> **Records shown**
- - - - -
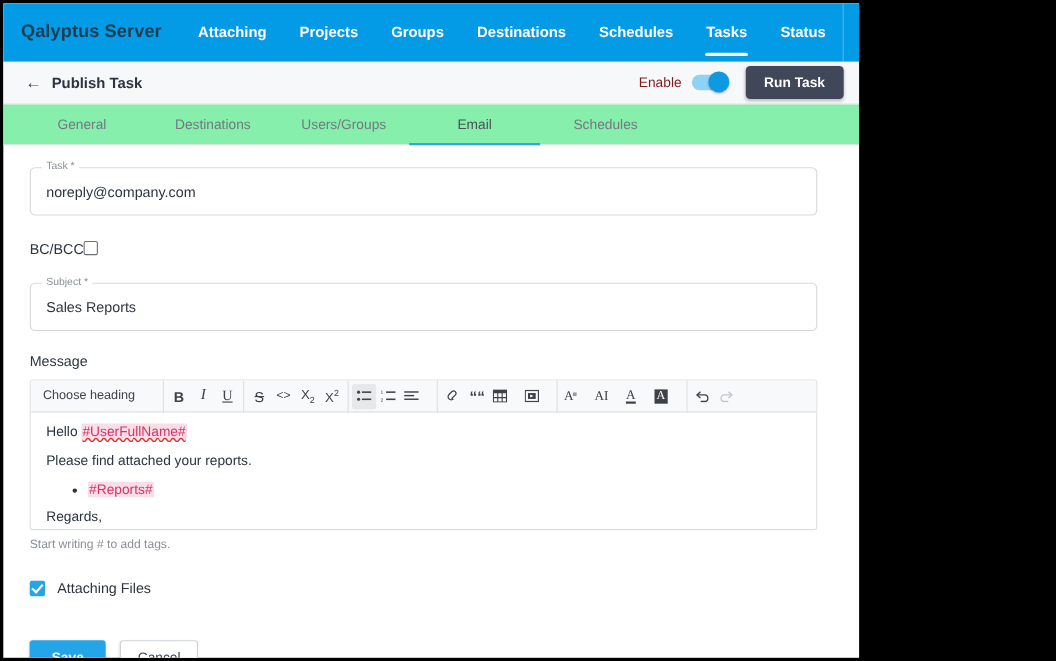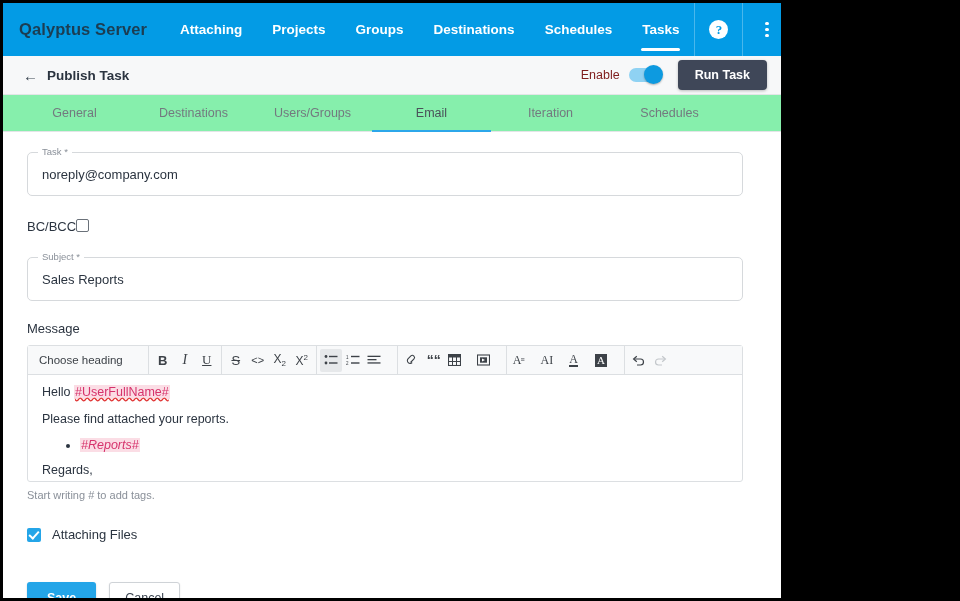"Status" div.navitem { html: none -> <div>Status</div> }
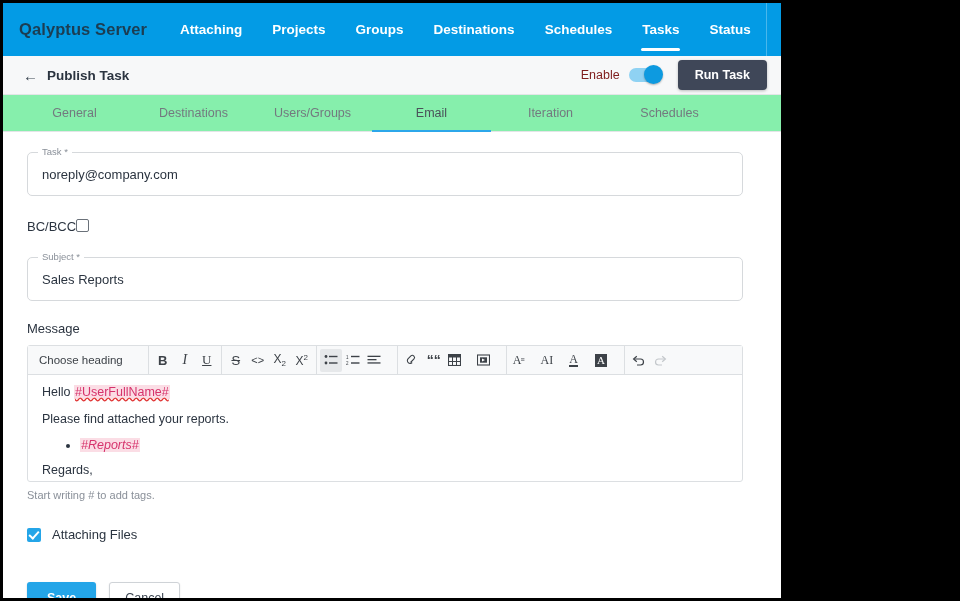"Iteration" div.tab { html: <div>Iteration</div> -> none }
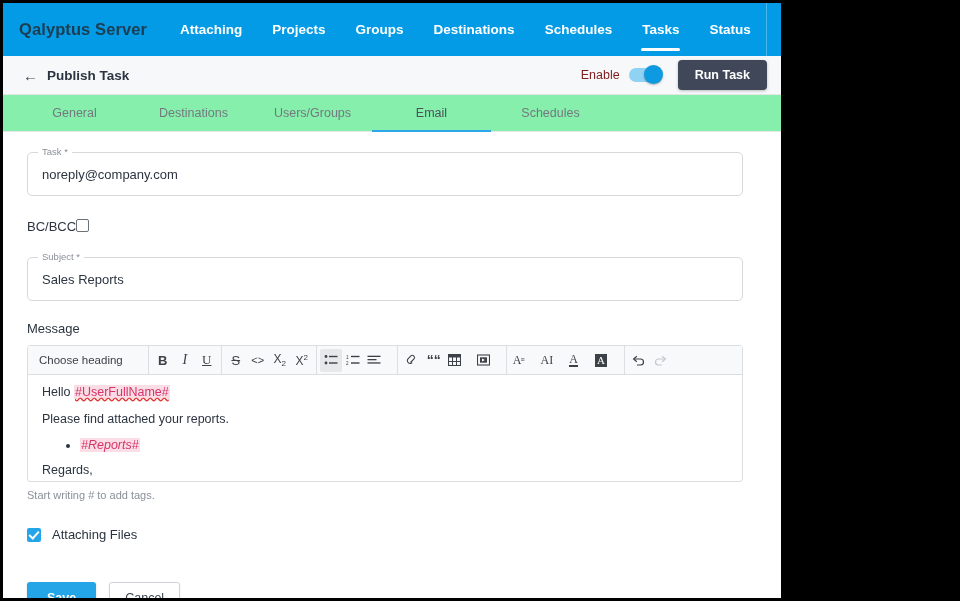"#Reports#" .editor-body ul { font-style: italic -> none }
- - - - -
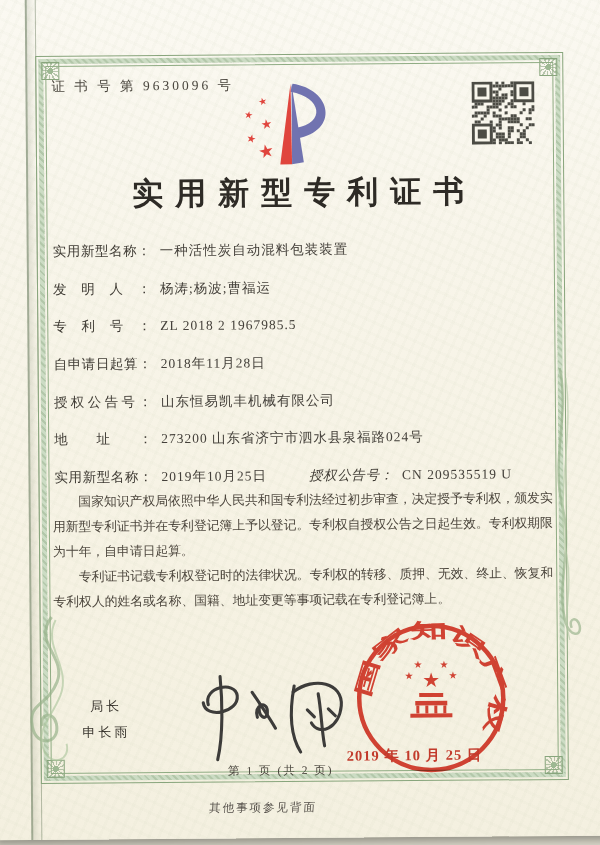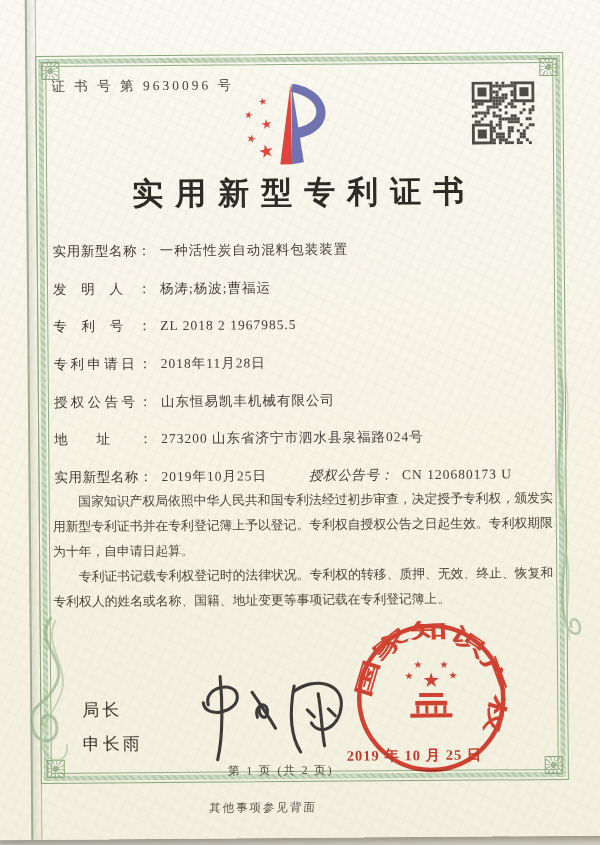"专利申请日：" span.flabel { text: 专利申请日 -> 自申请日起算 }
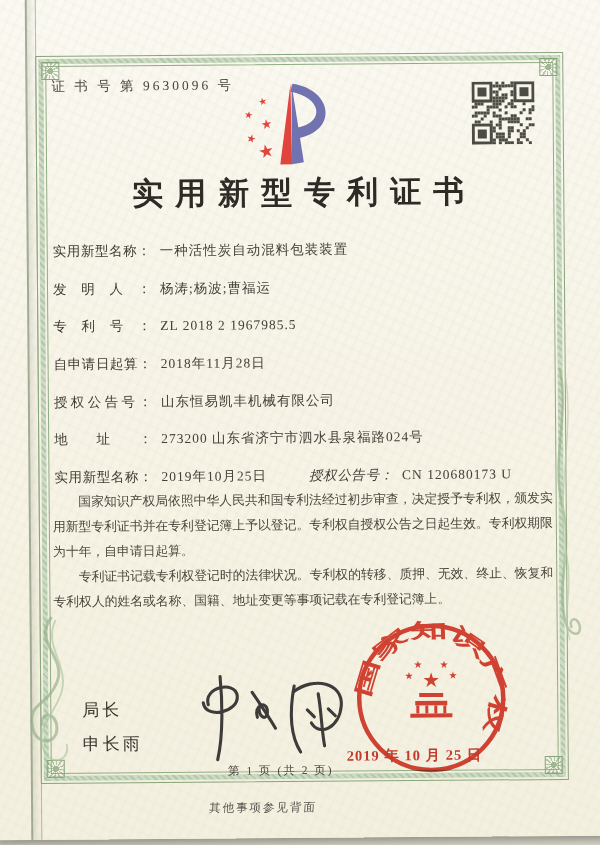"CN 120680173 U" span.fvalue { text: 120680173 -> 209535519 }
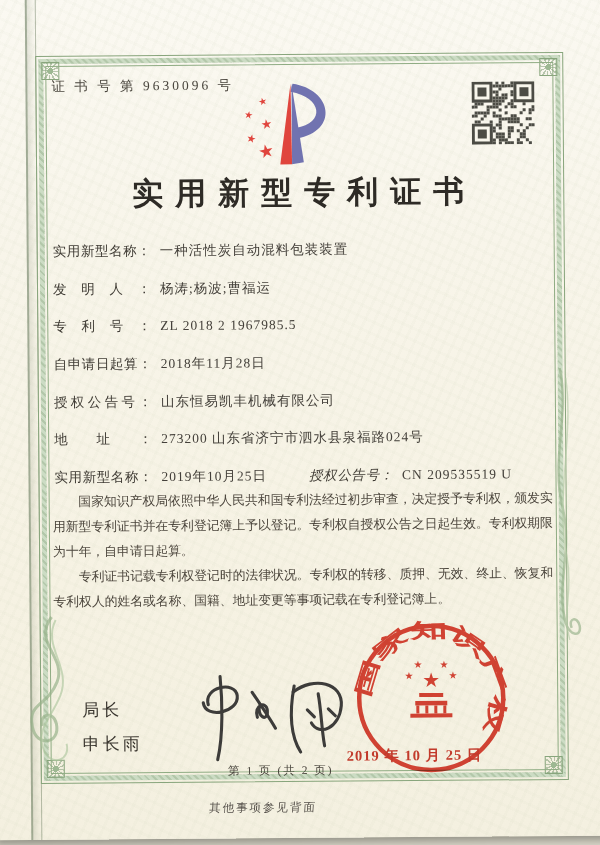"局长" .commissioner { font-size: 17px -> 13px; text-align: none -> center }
- - - - -
> **Assignment**
Copy the entries above exactly, but only the stretch from the line containing "text: 专利申请日 ->" through the line containing "font-size: 17px ->". Keep both end lines; drop the pictures.

> **Solution to this exercise**
"专利申请日：" span.flabel { text: 专利申请日 -> 自申请日起算 }
"CN 120680173 U" span.fvalue { text: 120680173 -> 209535519 }
"局长" .commissioner { font-size: 17px -> 13px; text-align: none -> center }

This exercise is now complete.